— А в Москве вы будете?
— Непременно побываю, хотя для своих целей я должен теперь переселиться в Петербург.
— Я хочу вам дать большое письмо к моим подругам, уехавшим отсюда и действующим теперь среди московских рабочих. Вы можете поручиться, что оно не попадет в руки жандармов? Я там буду писать откровенно.
— Могу, — ответил я без колебаний. — У меня всегда револьвер в кармане, и я никого не подпущу к себе раньше, чем не уничтожу всего, что нужно.
— А как уничтожите?
— Разорву на клочки, скатаю в комочки и проглочу.
На следующее утро она дала мне свое послание, написанное мельчайшим почерком на самой тонкой бумаге. В нем было около пяти листов, и дано оно мне было без конверта, чтоб я мог легче проглотить его по частям в случае опасности.
Она проводила нас до поезда, и мы расстались, махая друг другу платками, пока было видно.
15. Обрыв
Наш приезд в Берлин прошел без всяких приключений. На вокзале нас встретил Клеменц и поместил у знакомых. Мы прожили там с неделю, ходили три раза на собрания социал-демократов, происходившие в большой зале какого-то ресторана, устроенной в виде аудитории с рядами скамей и с проходами между ними. Ораторы по вызову председателя выходили на трибуну и с нее произносили речи. А остальная публика слушала их со своих скамеек, прихлебывая пенящееся пиво, разносимое мальчиками, бегавшими туда, где раздавался стук пустой кружки по узенькому столику перед нею. Эти однообразные стуки служили как бы аккомпанементом каждой речи.

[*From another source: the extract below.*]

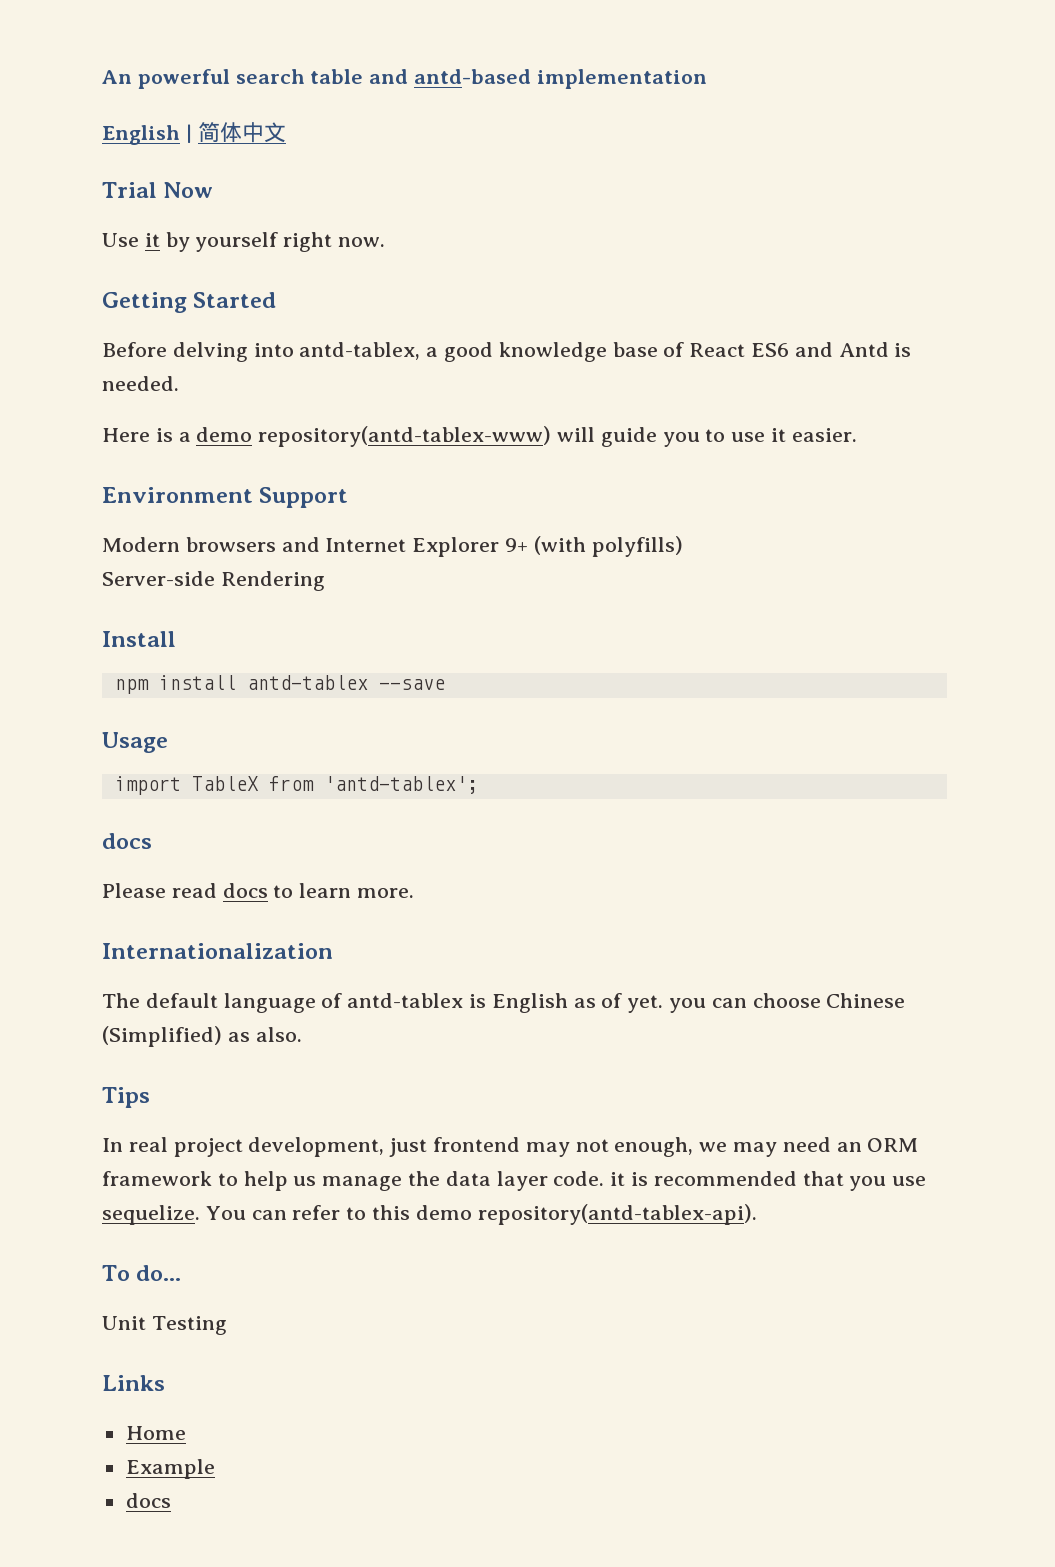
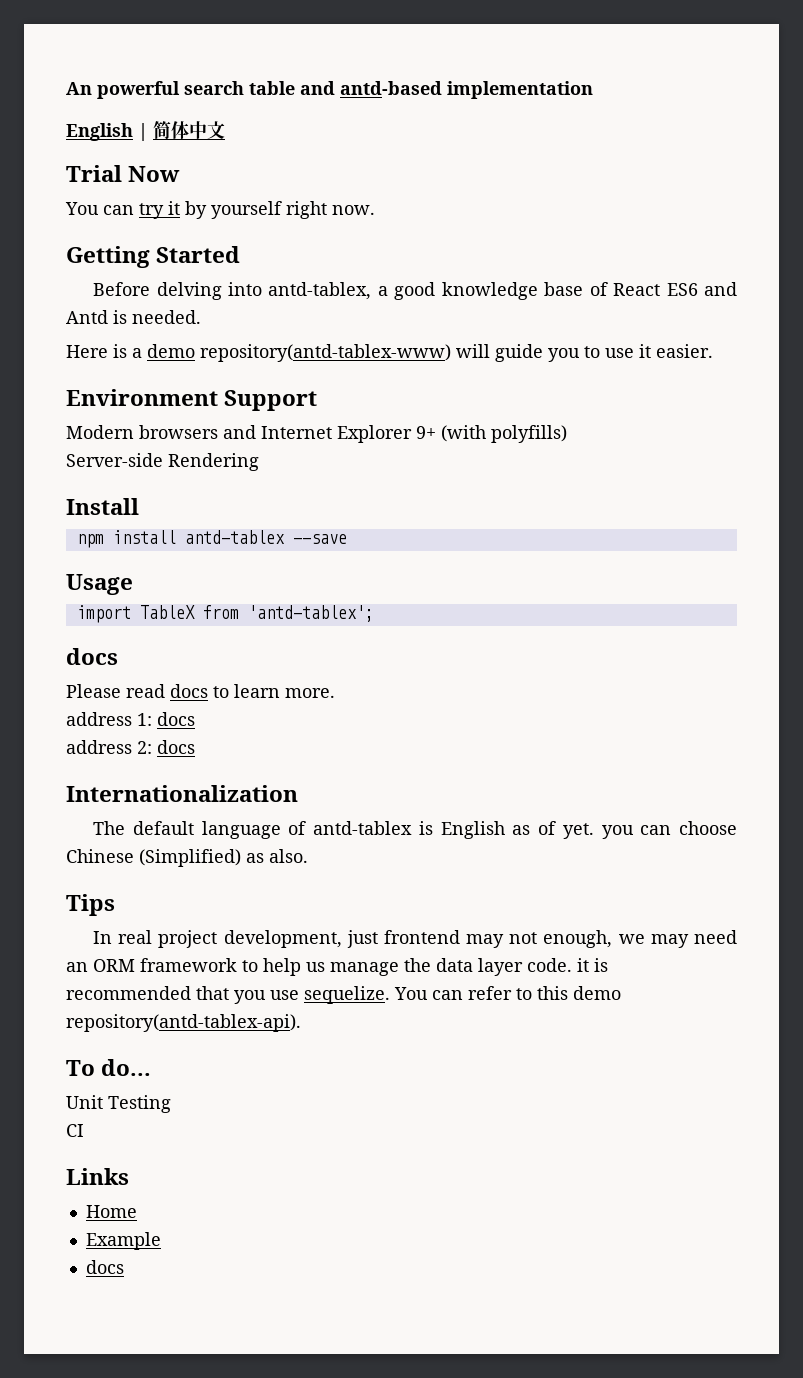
- Use it by yourself right now.
+ You can try it by yourself right now.
+ address 1: docs
+ address 2: docs
+ CI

Прения носили здесь несравненно более деловой, спокойный и систематической характер, чем у нас в Женеве — в Интернационале. Чувствовалось, что тут говорят люди, не оторвавшиеся от своей среды, от родной им жизни, что здесь слова — только подготовка реального дела. Я многого не понял, так как плохо знал тогда немецкий язык. Но председатель вскоре после нашего прихода проведал от кого-то, что мы — «русские нигилисты», как, не спросив нашего согласия, окрестили нас тогда.
— Граждане! — сказал он публике, вставая и указывая на нас, — предлагаю всем приветствовать явившихся к нам первых русских товарищей.

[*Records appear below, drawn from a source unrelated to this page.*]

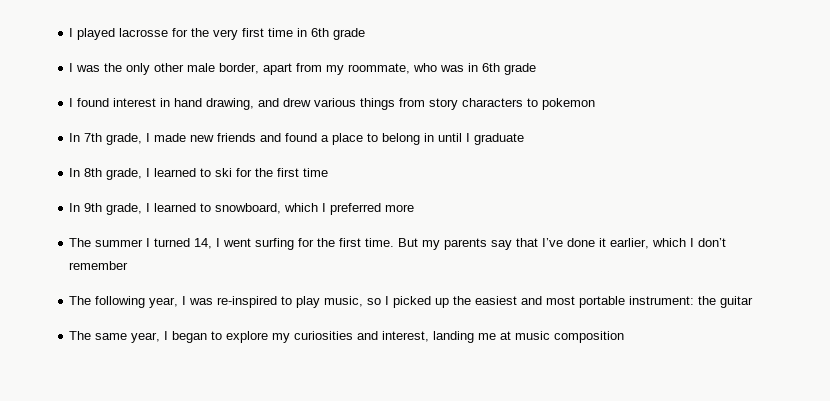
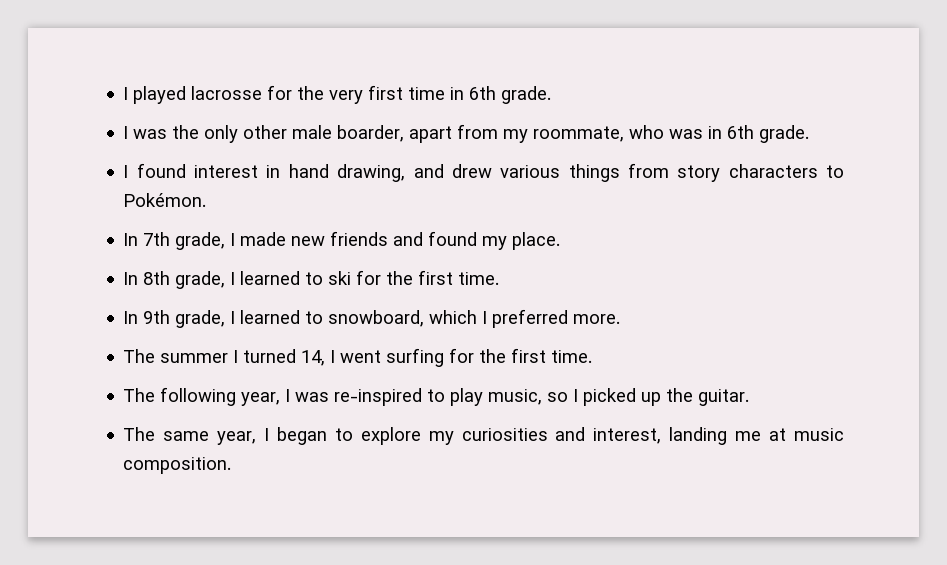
- I played lacrosse for the very first time in 6th grade
+ I played lacrosse for the very first time in 6th grade.
- I was the only other male border, apart from my roommate, who was in 6th grade
+ I was the only other male boarder, apart from my roommate, who was in 6th grade.
- I found interest in hand drawing, and drew various things from story characters to pokemon
+ I found interest in hand drawing, and drew various things from story characters to Pokémon.
- In 7th grade, I made new friends and found a place to belong in until I graduate
+ In 7th grade, I made new friends and found my place.
- In 8th grade, I learned to ski for the first time
+ In 8th grade, I learned to ski for the first time.
- In 9th grade, I learned to snowboard, which I preferred more
+ In 9th grade, I learned to snowboard, which I preferred more.
- But my parents say that I’ve done it earlier, which I don’t remember
- The following year, I was re-inspired to play music, so I picked up the easiest and most portable instrument: the guitar
+ The following year, I was re-inspired to play music, so I picked up the guitar.
- The same year, I began to explore my curiosities and interest, landing me at music composition
+ The same year, I began to explore my curiosities and interest, landing me at music composition.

Весь зал задрожал от рукоплесканий. Все глаза на несколько минут направились прямо на нас. Ближайшие крепко пожимали нам руки. А мы, в волнении от неожиданности и удовольствия, могли только кланяться на все стороны, восклицая:
— Danke herzlich! Danke herzlich!
Но ничего другого от нас и не требовалось.
Растроганные до глубины души, ушли мы в этот вечер домой.
И снова в непроницаемом мраке безлунной ночи то с грохотом, то с воем помчал нас железнодорожный поезд. Он направлялся прямо на восток и доставил нас утром следующего дня на русскую границу, в Эйдкунен.
Было ли у нас хоть малейшее предчувствие, что он вез нас в давно приготовленные для нас каменные могилы, где нам придется годы томиться без солнечного света, без чистого воздуха?
Мы хорошо знали, что за Эйдкуненом нас ожидает большая опасность, но как могли мы предугадать трагическое окончание здесь нашего пути?
— Возвращаться много опаснее, — задумчиво сказал мне Саблин, — чем бежать из России. При бегстве, перейдя границу, оказываешься в безопасности, никто не может гнаться по иностранной территории, а теперь, наоборот, всякий заметивший нас стражник может преследовать нас, сколько хочет.
— Да, конечно, — ответил я. — Но, может быть, все же переберемся благополучно. А потом, внутри России, нас труднее будет ловить.
А между тем судьба уже определила, что здесь наш первый жизненный путь резко обрывается перед распахнувшейся уже для нас по ту сторону границы дверью темницы.
Да, то, что должно случиться, неизбежно случится. Я говорю это вовсе не потому, что сделался фаталистом. Я хочу сказать только одно: корни всех совершающихся или грядущих событий вросли глубоко в прошлое, и это я часто чувствую и теперь...
Проходя мимо Петропавловской крепости, я думал не раз:
— Вот политический узник сидит там в своей темнице, и будущее кажется ему беспросветным. Он думает теперь только об одном: как бы хорошо поскорее умереть! А между тем вдали за толстыми каменными стенами его темницы вечно рокочут народные волны, и, может быть, где-то садовник уже посеял те цветы, которыми осыплют его, свободного, среди всеобщей радости и ликований, и эта теперешняя жизнь в темнице будет казаться ему лишь долгим тяжелым кошмаром.